There are some organizations in which the communications process is the prime means by which the identity emerges. Coca-Cola, like many fast-moving consumer brands, has an identity largely created and consistently fostered through promotion and advertising on an immense scale over more than an hundred years. Thats why people say that Coke has a powerful brand image. There is nothing particularly special about the product that separates Coca-Cola from other drink: it's just a maroon, fizzy, sweetish drink that is monetarily refreshing. There are plenty of other drinks that do the same job. So why is Coke one of the worlds best known and loved products? Because of consistent, ubiquitous distribution and promotion.  Wherever you go there's Coke - and they're not kidding. Coke is not just about advertising, of course. Coke tries to become, and often succeeds in becoming, part of the consumer's lifestyle.
To take a more extreme example of drinks brands that are communication-led, look at bottles water. Why is bottled water so fashionable? Water is, we are told, very good for us. We should drink lots of it. But why does it have to be imported into, say, Japan from France, Italy or the Highlands of Scotland? Does this kind of water taste so very different from local water out of a tap? Not really. Some people claim they can tell the difference. But after just one gulp? Doubtful. Even if it has bubbles they're often added by machine. But bottled water has emotional connotations of health, purity, activity and fitness which seem to have a special resonance. And very many people...are perfectly prepared to pay relatively large sums of money for the emotional satisfaction they derive from drinking it. It's primarily communication that makes Badiot, Perrier and the rest so successful.


Visual Elements
The prime identifier for almost all brands is the symbol or logo. The other tangible elements - colours, typefaces, strap-lines or slogans, tone of voice and stye of expression (sometimes called 'look and feel') - are also very important, and collectively form the visible recognition pattern. But the central element of that visible recognition pattern is the logo itself. This usually lies at the heart of a branding programme. Its prime purpose is to present the core idea of the organization with impact, brevity and immediacy. The logo encapsulates the brand.
Symbols are immensely powerful. They act as visual triggers which work many times faster and more explosively than words to set ideas in the mind. Many symbols are, as we know from Jung and others, an intrinsic part of the human vocabulary of expression and comprehension.
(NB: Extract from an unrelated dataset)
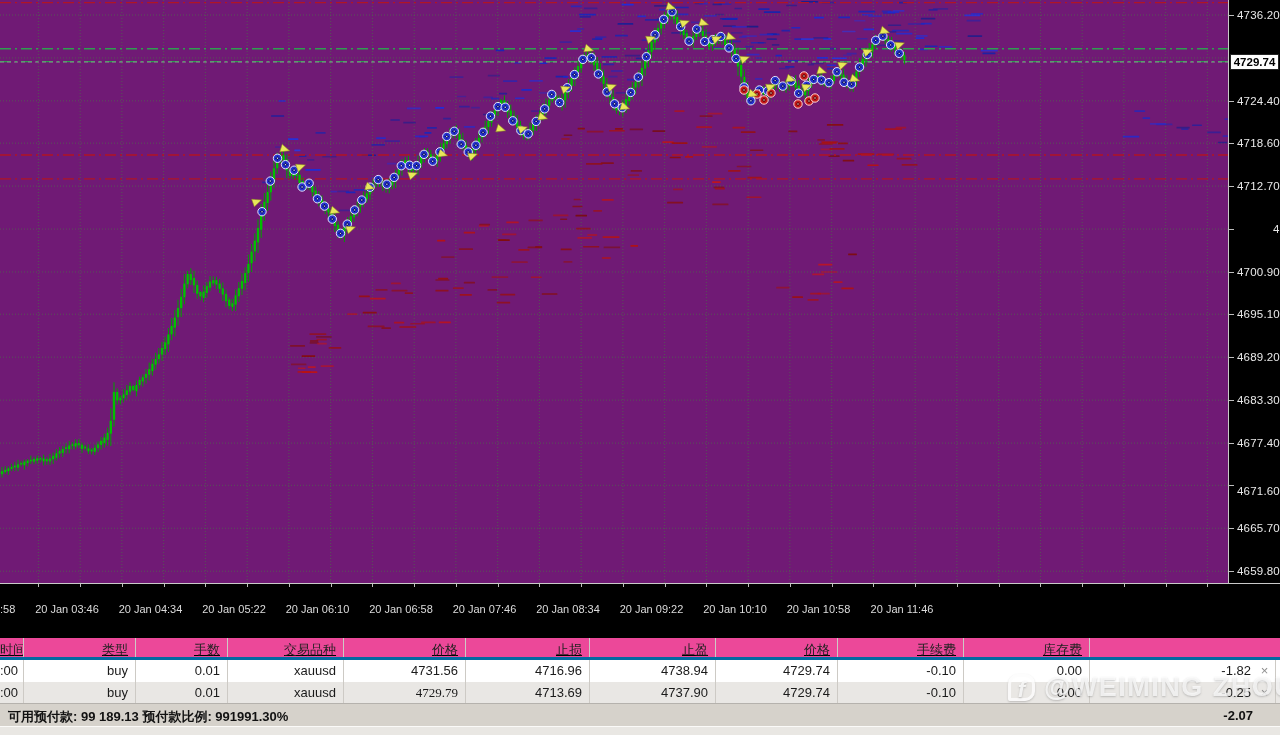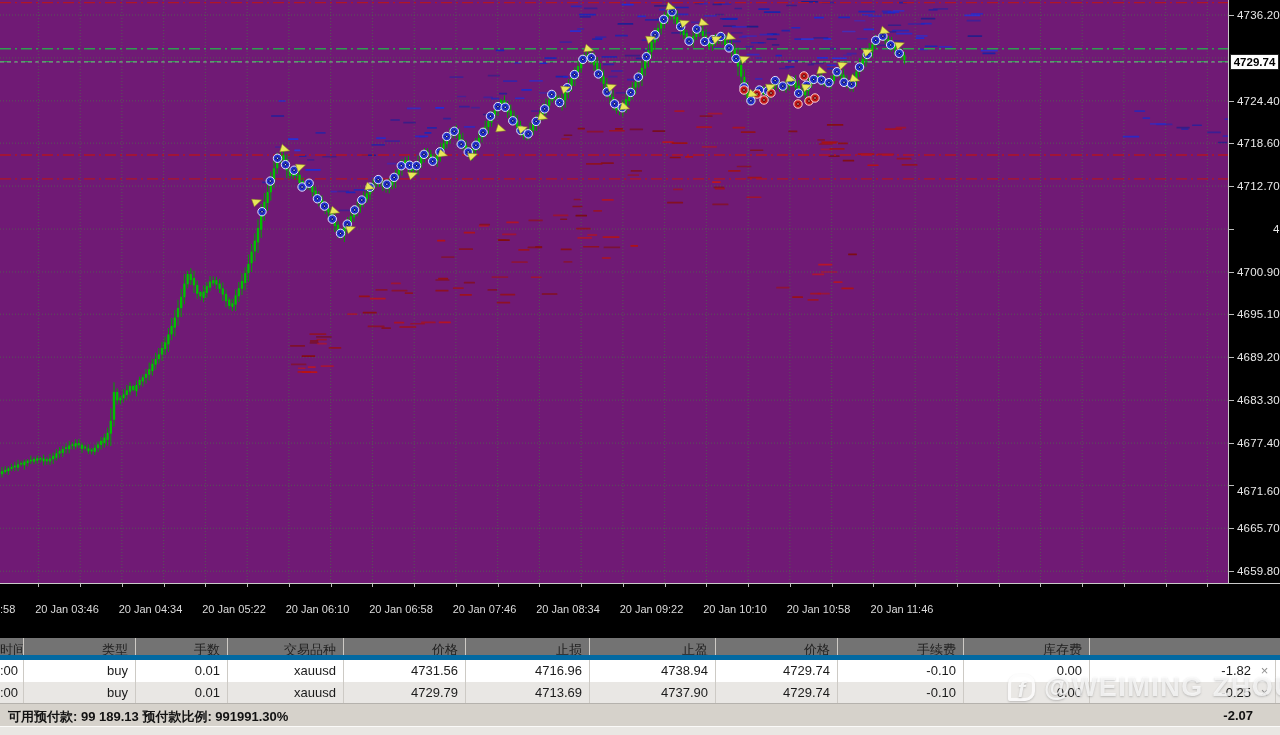"时间" .t-row.header { background: #737373 -> #ec4899; border-bottom: 5px solid #0369a1 -> 3px solid #0369a1 }
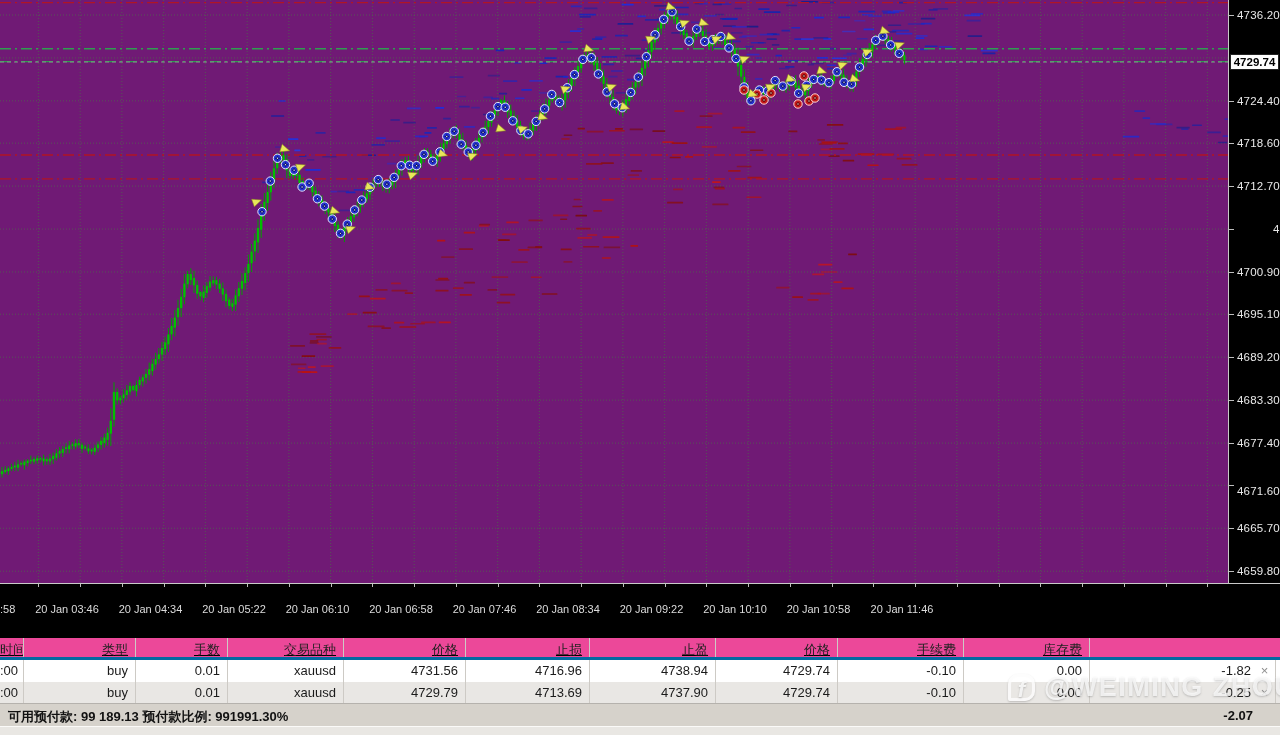"4729.79" div.t-cell { font-family: none -> Liberation Serif, serif }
Together, the core idea and visual elements mark out the brand territory.


Four Vectors Of Brand Tangibility
The clearest way to understand how the brand makes itself tangible is to look at it through the four vectors through which it manifests itself. These are product, environment, communication and behaviour. They are the brand's four senses.
  • Product - What the organization makes and sells
  • Environment - the physical environment of the brand how it lays out its stall
  • Communication - how it tells people, every audience, about itself and what it's doing
  • Behaviour - how its people behave to each other and the world outside. 
The significance of each of these four vectors varies according to marketplace in which the brand performs. Sometimes each vector is of equal significance in contributing to the overall brand personality.


Research
I believe research is useful in telling you what people currently think an feel.
Is it practical to research the whole programme or individual parts of it - names, colours, symbols - before it is launched through focus groups? The argument goes that such research, while it may not tell you what will work, will definitely tell you what won't. I don't agree.